No pity for Dennis Hastert: His "public shaming and humiliation" don't erase his so-called "misconduct"

The Republican, accused now of sexual abuse by 4, pleads for leniency in sentencing for his monetary crime

By Mary Elizabeth Williams

Senior Writer

Published April 7, 2016 3:30PM (EDT)

FILE - In this June 9, 2015 file photo, former U.S. House Speaker Dennis Hastert departs the federal courthouse in Chicago. Hastert pleaded guilty in October of 2015 to violating bank laws as he sought to pay $3.5 million in hush money. Hastert's lawyers want a judge to spare Hastert from prison time in the case and give him probation. A filing Wednesday, April 6, 2016 comes before the 74-year-old Republican's sentencing by a federal judge April 27. (AP Photo/Christian K. Lee, File) (AP)
FILE - In this June 9, 2015 file photo, former U.S. House Speaker Dennis Hastert departs the federal courthouse in Chicago. Hastert pleaded guilty in October of 2015 to violating bank laws as he sought to pay $3.5 million in hush money. Hastert's lawyers want a judge to spare Hastert from prison time in the case and give him probation. A filing Wednesday, April 6, 2016 comes before the 74-year-old Republican's sentencing by a federal judge April 27. (AP Photo/Christian K. Lee, File) (AP)

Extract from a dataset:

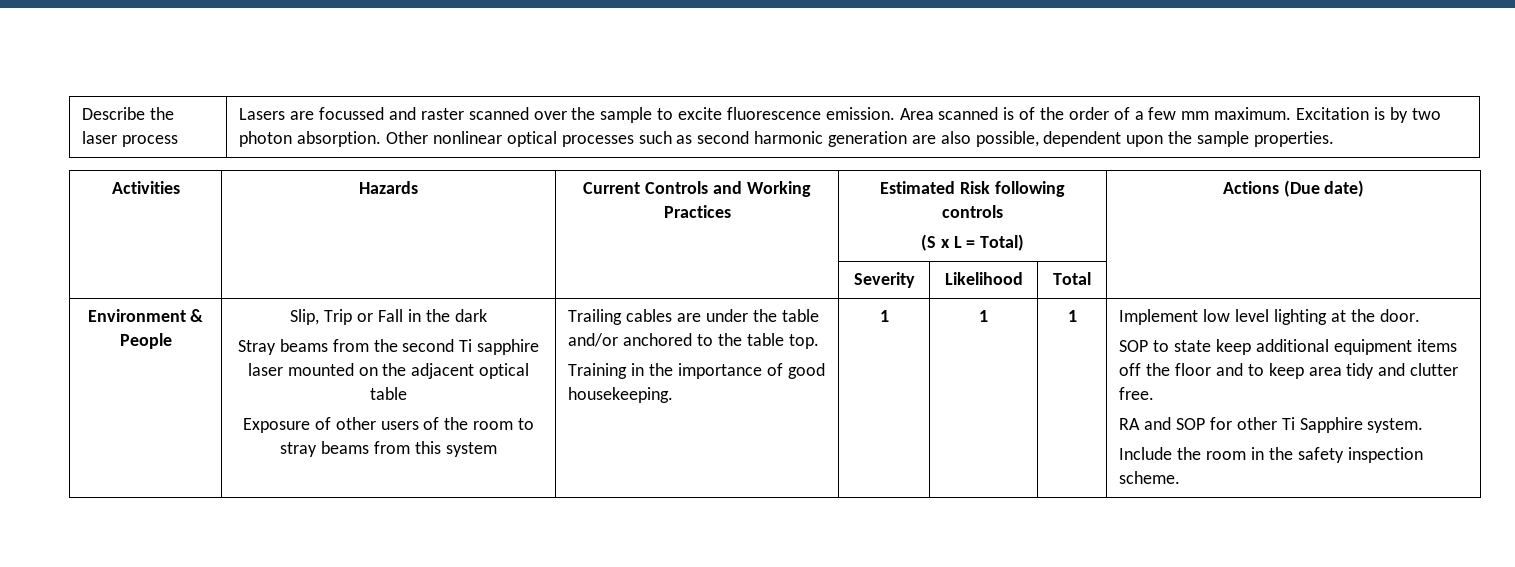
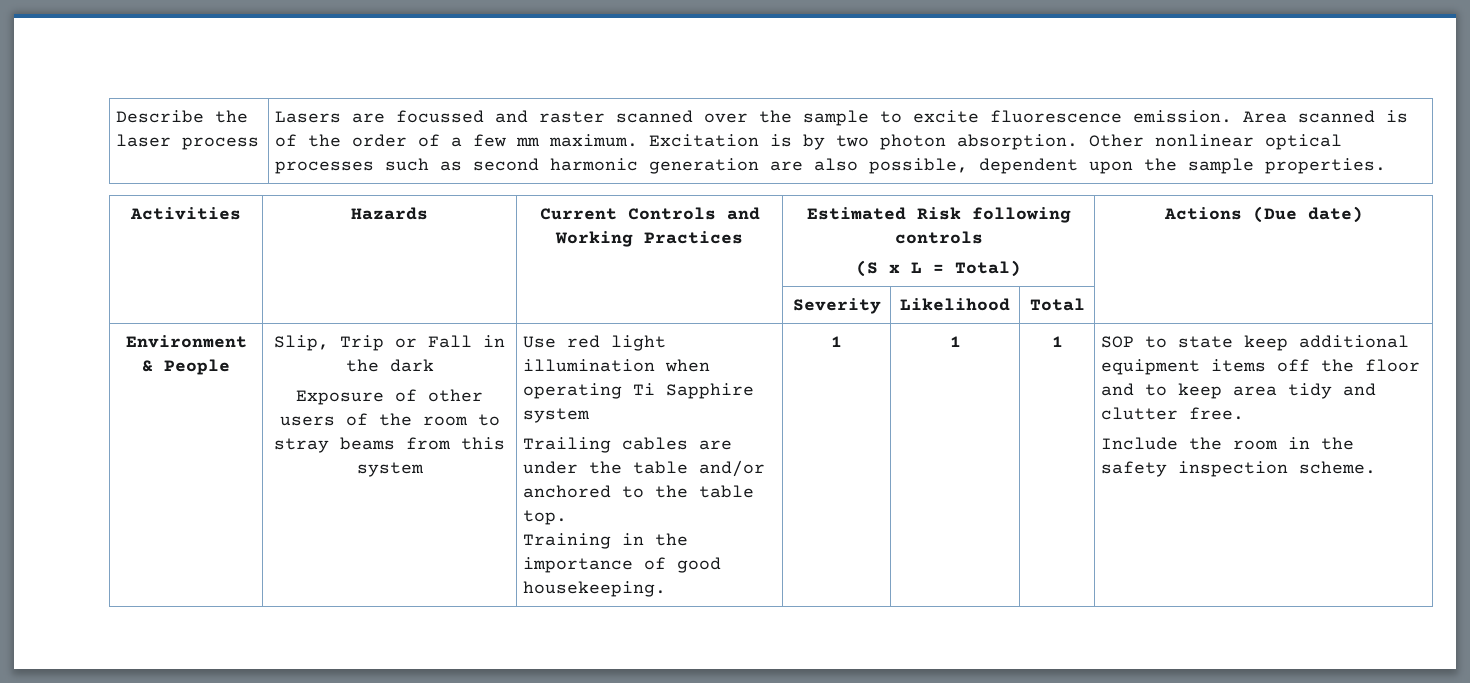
- Stray beams from the second Ti sapphire laser mounted on the adjacent optical table
+ Use red light illumination when operating Ti Sapphire system
- Implement low level lighting at the door.
- RA and SOP for other Ti Sapphire system.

It's understandable that Dennis Hastert is choosing his words very, very carefully right now. Yet somehow he and his handlers are still getting them outrageously wrong. Here's a hint — when you're apologizing for your "misconduct" after you've been accused of sexually abusing teenagers, you might want to scale back on how humiliating this is for you.

The 74 year-old Republican former Speaker of the House has spent the past decade embroiled in controversy. Back in 2006, there were the accusations of shady financial dealings involving a lucrative "Prairie Parkway" in his district. That same year, a House Ethics Committee investigation found Hastert (among others) "willfully ignorant" in responding to warnings about the conduct of former U.S. Rep. Mark Foley, who at the time was under fire for sending explicit messages to an underage page. Then last year, the bombshell — he was indicted for "structuring currency transactions to evade currency transaction reports and making false statements to the FBI" after it emerged that he'd agreed to pay an anonymous male  $3.5 million to "compensate for and conceal his prior misconduct."

The LA Times reported at the time that federal law enforcement officials said that Hastert "had paid $1.7 million over the last four years to conceal sexual abuse against a former male student he knew during his days as a teacher in Yorkville, Ill., where Hastert worked until 1981." Last fall, he reached a plea deal to admit to "a felony count of illegally structuring cash withdrawals to evade bank currency-reporting requirements," though the Chicago Tribune noted then that the plea "only hints at the alleged wrongdoing" behind the monetary shenanigans.

Now, however, a Chicago Tribune investigation published Thursday reveals that "at least four people have made what law enforcement sources say are credible allegations of sexual abuse against Hastert" when they were high school students.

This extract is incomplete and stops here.